(Indonesia) Calon Volunteer Membludak, Mayoritas Mahasiswi

Sorry, this entry is only available in Indonesian. For the sake of viewer convenience, the content is shown below in the alternative language. You may click the link to switch the active language.

Kota Malang–Sejak bulan lalu PSLD UB kembali membuka rekrutmen volunteer mahasiswa dengan disabilitas. Dengan durasi yang terhitung lebih singkat daripada rekrutmen sebelumnya, pendaftar mencapai 150 orang lebih dan didominasi oleh mahasiswi. Hari ini, Sabtu, 4 Mei 2019, pelatihan disability awareness untuk calon volunteer baru diselenggarakan demi pemahaman yang mumpuni untuk terus mendorong keterbukaan di Universitas Brawijaya bagi penyandang disabilitas.

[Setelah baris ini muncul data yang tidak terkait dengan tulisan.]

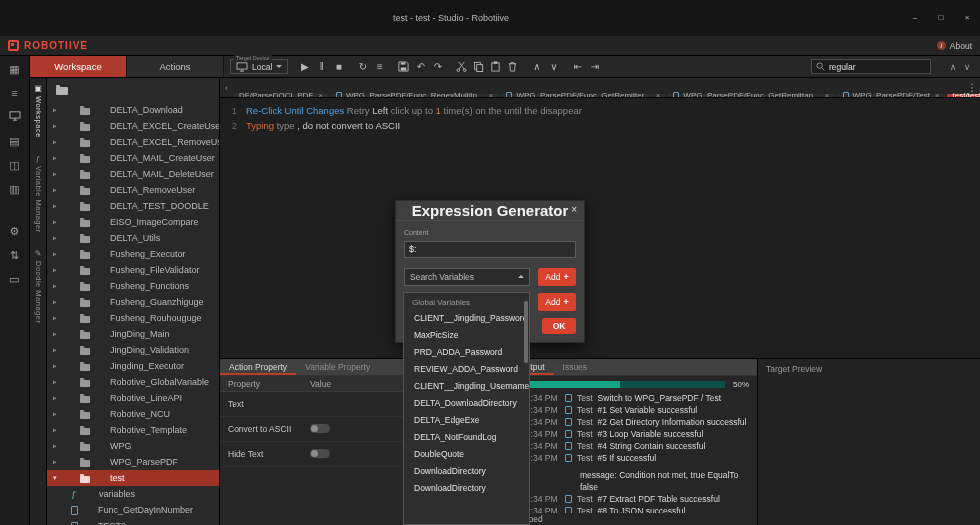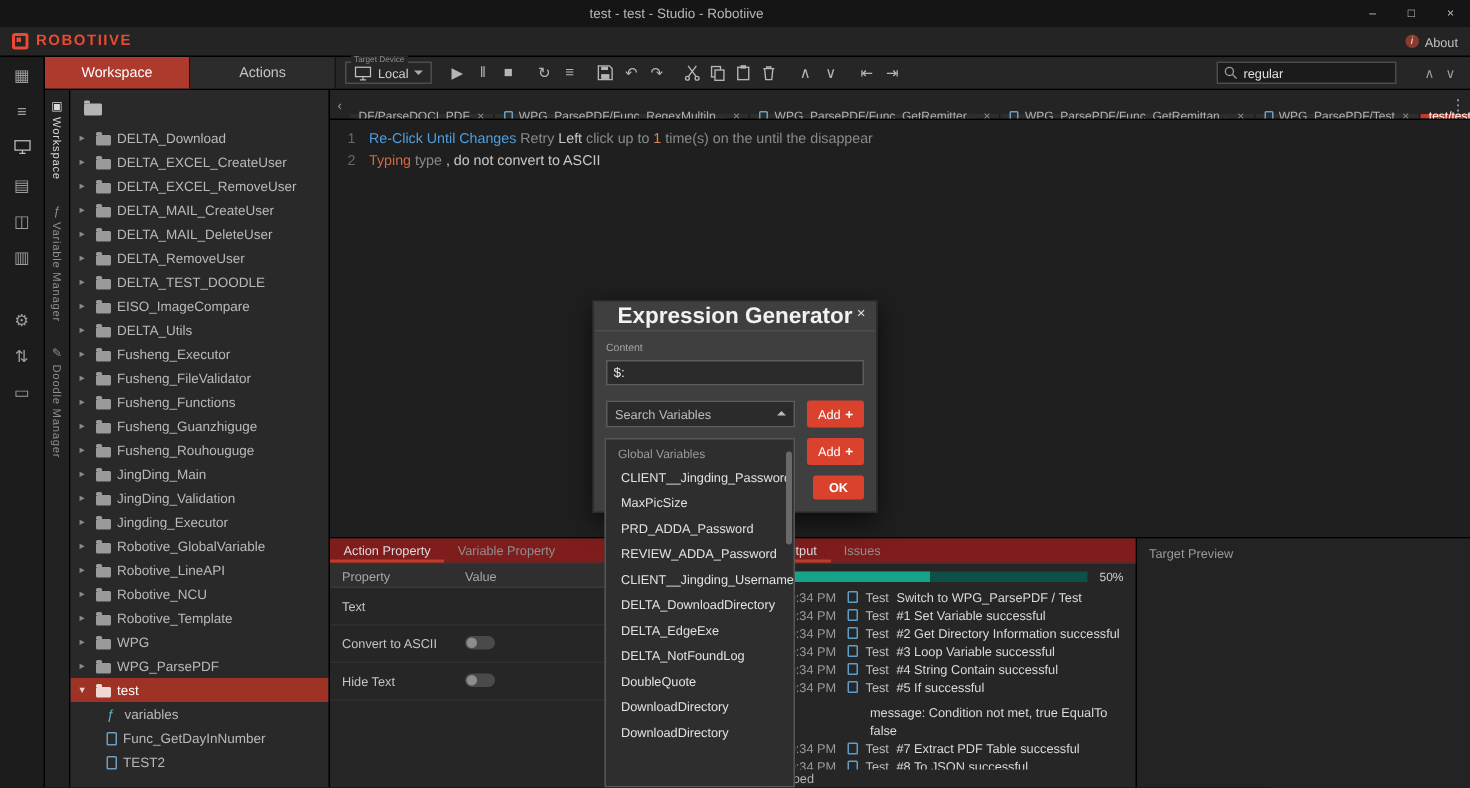--- a/index.html
+++ b/index.html
@@ -8,7 +8,7 @@
   #app { position: relative; width: 980px; height: 525px; display: flex; flex-direction: column; background: #1e1e1e; }
 
   
-  .titlebar { height: 18px; background: #151515; display: flex; align-items: center; flex: none; }
+  .titlebar { height: 36px; background: #151515; display: flex; align-items: center; flex: none; }
   .titlebar .title { flex: 1; text-align: center; font-size: 9px; color: #b8b8b8; }
   .win-controls { display: flex; }
   .win-btn { width: 26px; height: 18px; line-height: 18px; text-align: center; font-size: 8px; color: #c0c0c0; }

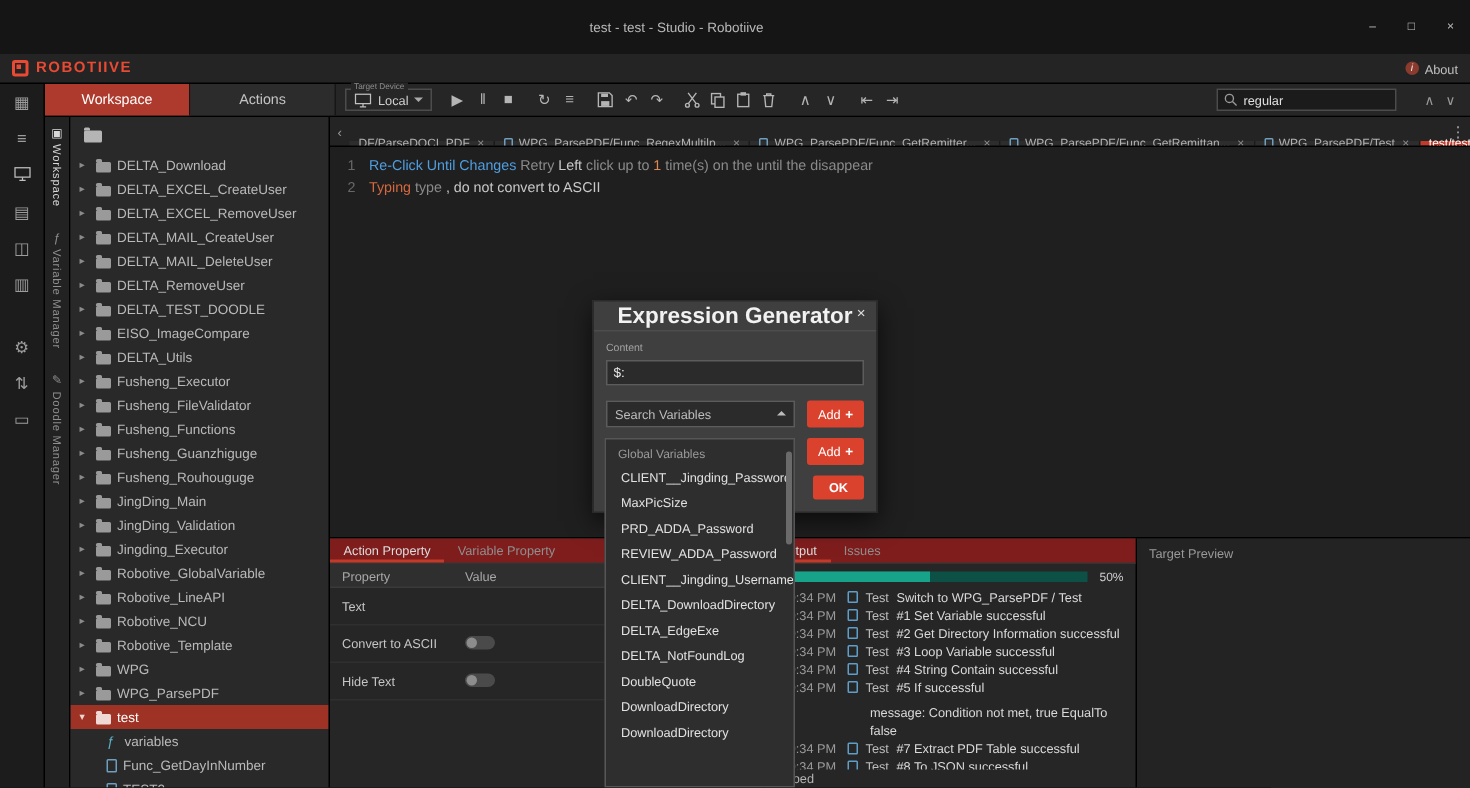--- a/index.html
+++ b/index.html
@@ -60,7 +60,7 @@
   .tree { width: 173px; background: #292929; border-right: 1px solid #000; display: flex; flex-direction: column; flex: none; }
   .tree-toolbar { height: 24px; display: flex; align-items: center; padding: 0 9px; flex: none; }
   .tree-list { flex: 1; overflow: hidden; }
-  .tree-row { height: 16px; display: flex; align-items: center; gap: 4px; padding-left: 6px; font-size: 9px; color: #b9b9b9; white-space: nowrap; }
+  .tree-row { height: 16px; display: flex; align-items: center; gap: 20px; padding-left: 6px; font-size: 9px; color: #b9b9b9; white-space: nowrap; }
   .tree-row .arrow { width: 7px; font-size: 7px; color: #8b8b8b; flex: none; }
   .tree-row.selected { background: #9e3224; color: #fff; }
   .tree-row.selected .arrow { color: #f0d4ce; }

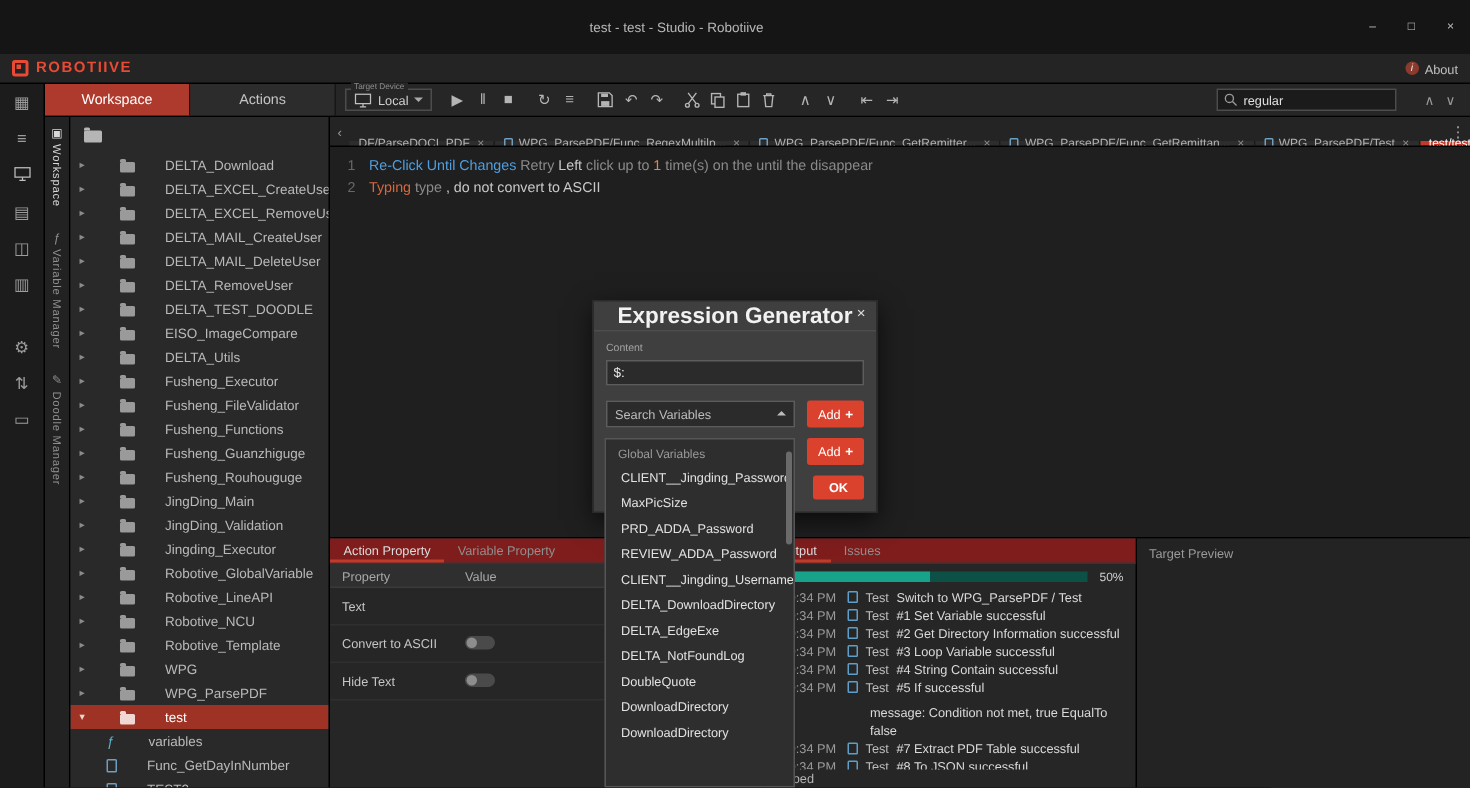--- a/index.html
+++ b/index.html
@@ -88,7 +88,7 @@
 
   
   .bottom { height: 167px; display: flex; border-top: 1px solid #000; flex: none; min-width: 0; }
-  .panel-tabs { height: 17px; display: flex; background: #7f1d1d; border-bottom: 1px solid #343434; flex: none; }
+  .panel-tabs { height: 17px; display: flex; background: #404040; border-bottom: 1px solid #343434; flex: none; }
   .panel-tab { padding: 0 9px; display: flex; align-items: center; font-size: 8.5px; color: #8f8f8f; }
   .panel-tab.active { color: #ddd; box-shadow: inset 0 -2px 0 #c23b2a; }
   .prop-panel { width: 290px; background: #262626; border-right: 1px solid #000; display: flex; flex-direction: column; flex: none; }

Diselenggarakan di Ruang Pertemuan Lt. 8 Rektorat Universitas Brawijaya, peserta datang dan memenuhi jadwal sebagaimana yang direncanakan panitia. Pelatihan untuk hari pertama adalah Disability Awareness, yaitu mengenalkan volunteer baru dengan isu-isu disabilitas secara umum dan apa saja prinsip-prinsip yang harus dipahami dan dipegang untuk mencapai inklusi.

Tommy Hari Firmanda, staf di Pusat Studi dan Layanan Disabilitas Universitas Brawijaya, bersama dengan Ziadatul Hikmiah, dosen Jurusan Psikologi FISIP UB, menyampaikan materia Disability Awareness ini kepada peserta. Dengan pemaparan yang lengkap, peserta sempat menanggapi dan memberikan pertanyaan terkait materi tersebut di sesi tanya jawab.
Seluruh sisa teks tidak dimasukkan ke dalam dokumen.